Most of these GOP-led state laws are perfectly reasonable, and designed to protect unborn children, and their mothers, as well as protect kids being pushed into irreversible transgender medical procedures.

They are also totally outside her purview, and democratically established by state legislatures.

But to Burt, they are so dangerous she prefers to hire less qualified candidates due to their ‘personal circumstances,’ rather than subject them to these states’ laws. 

Fox News quoted her as saying:

When I look at potential candidates, say, for squadron command, I strive to match the right person to the right job. I consider their job performance and relevant experience first.
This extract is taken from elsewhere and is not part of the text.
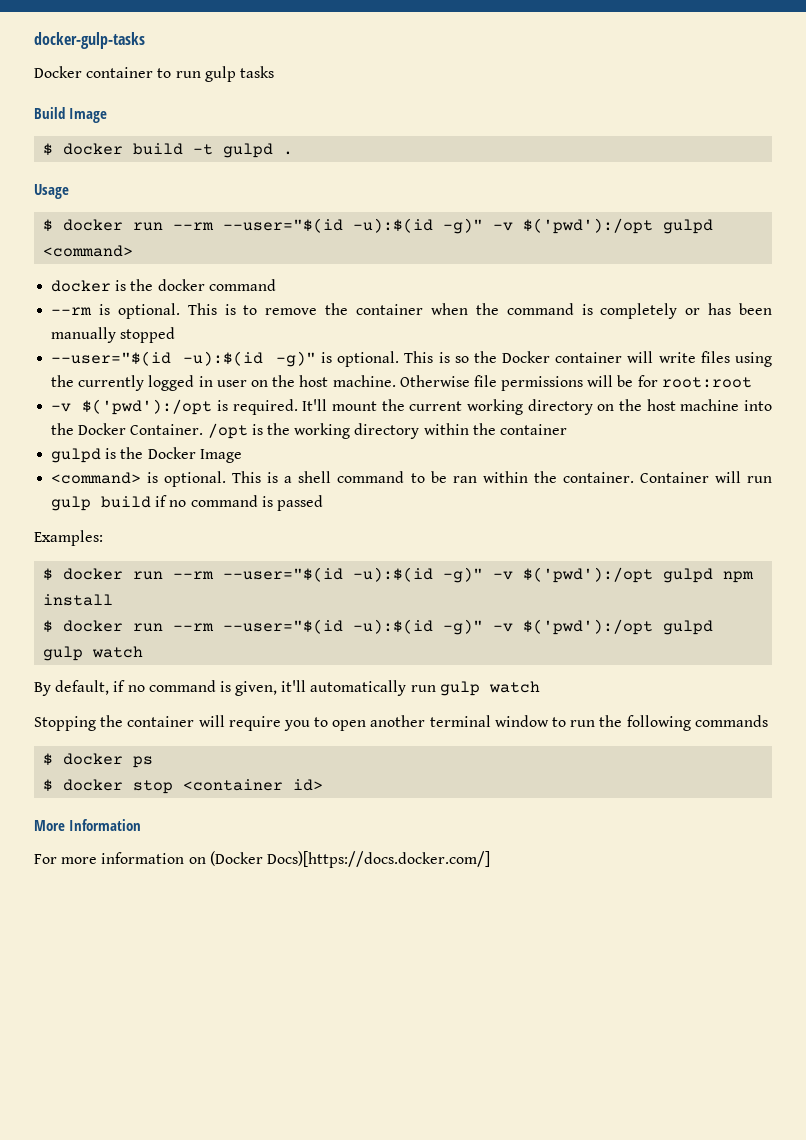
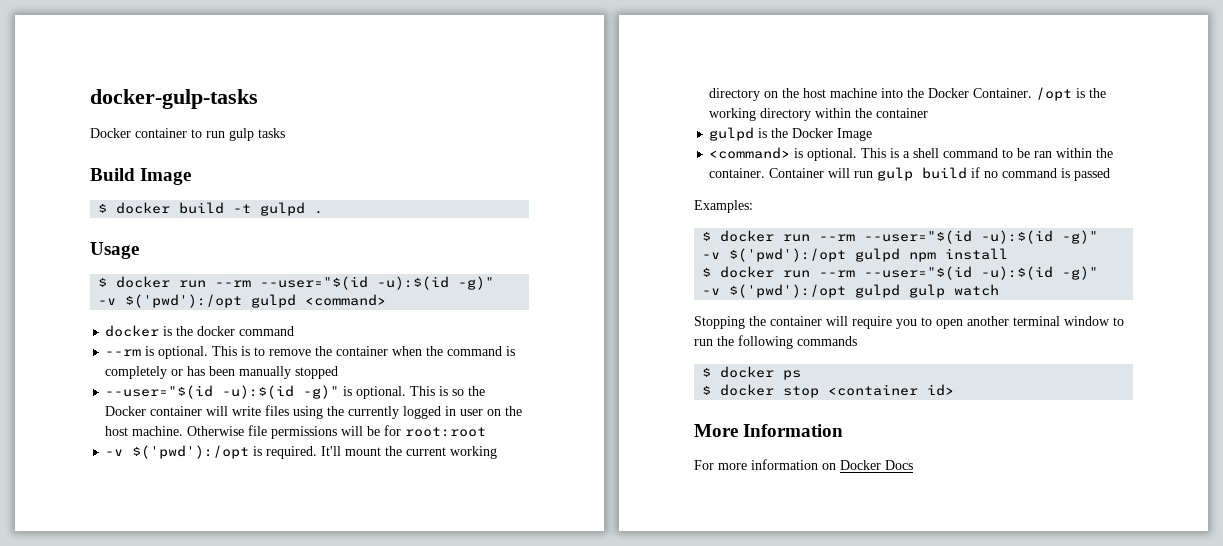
- By default, if no command is given, it'll automatically run gulp watch
- For more information on (Docker Docs)[https://docs.docker.com/]
+ For more information on Docker Docs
However, I also look at their personal circumstances, and their family is also an important factor. 

If the good match for a job does not feel safe being themselves and performing at their highest potential at a given location, or if their family could be denied critical health care due to the laws in that state, I am compelled to consider a different candidate, and, perhaps, less qualified. 

Which part of ‘don’t get into partisan politics or the culture wars’ doesn’t she understand. And hiring less qualified people for a job based on ‘personal circumstances’ sounds like discrimination to me. 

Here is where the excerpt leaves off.